_Work instruction:_
Verbatim copy, images excluded: write out each record shown below.

_Excerpted records:_
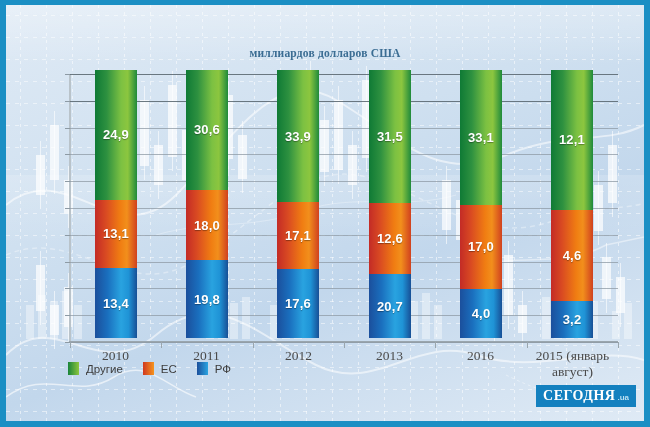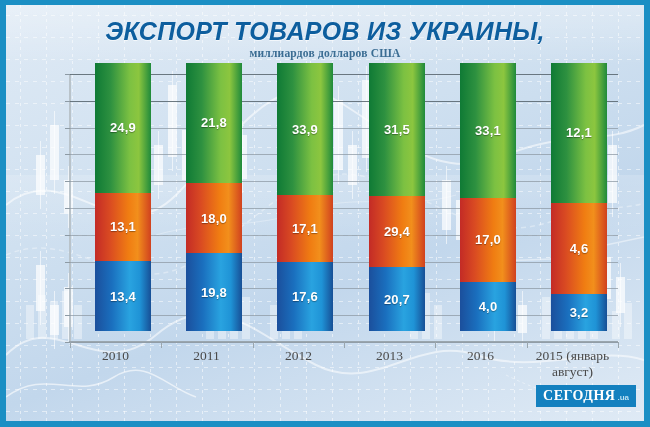"ЭКСПОРТ ТОВАРОВ ИЗ УКРАИНЫ," div { html: <div>ЭКСПОРТ ТОВАРОВ ИЗ УКРАИНЫ,</div> -> none }
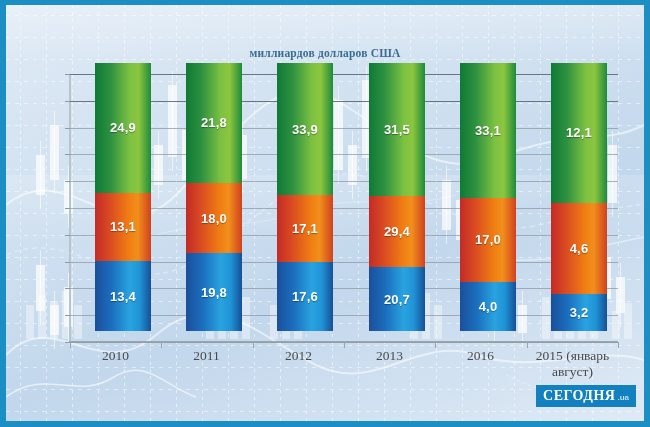"24,9" .bar { bottom: 11px -> 4px; width: 56px -> 42px }
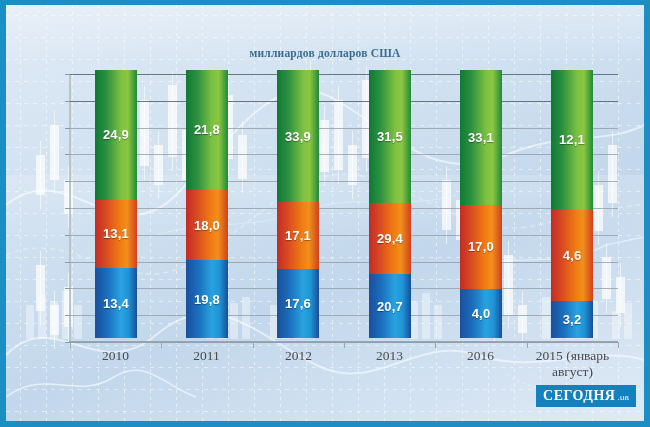"21,8" span.val { text: 21,8 -> 30,6 }
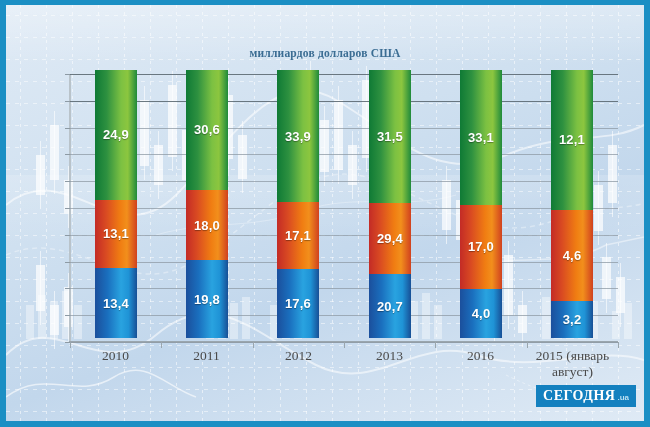"29,4" span.val { text: 29,4 -> 12,6 }
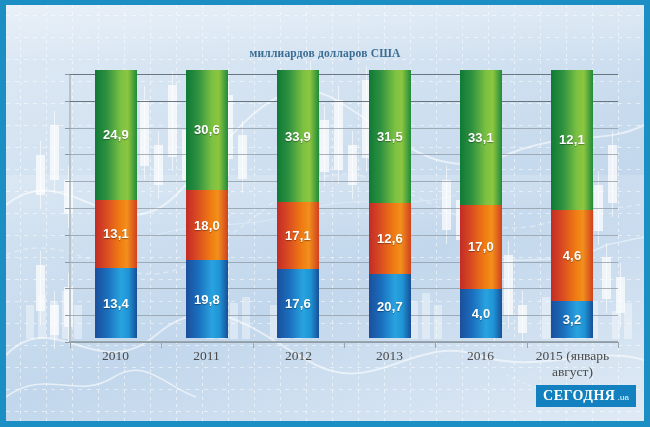"Другие" div { html: none -> <div> <div> <span></span> <span>Другие</span> </div> <div> <span></span> <span>ЕС</span> </div> <div> <span></span> <span>РФ</span> </div> </div> }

_Solution for this exercise:_
"ЭКСПОРТ ТОВАРОВ ИЗ УКРАИНЫ," div { html: <div>ЭКСПОРТ ТОВАРОВ ИЗ УКРАИНЫ,</div> -> none }
"24,9" .bar { bottom: 11px -> 4px; width: 56px -> 42px }
"21,8" span.val { text: 21,8 -> 30,6 }
"29,4" span.val { text: 29,4 -> 12,6 }
"Другие" div { html: none -> <div> <div> <span></span> <span>Другие</span> </div> <div> <span></span> <span>ЕС</span> </div> <div> <span></span> <span>РФ</span> </div> </div> }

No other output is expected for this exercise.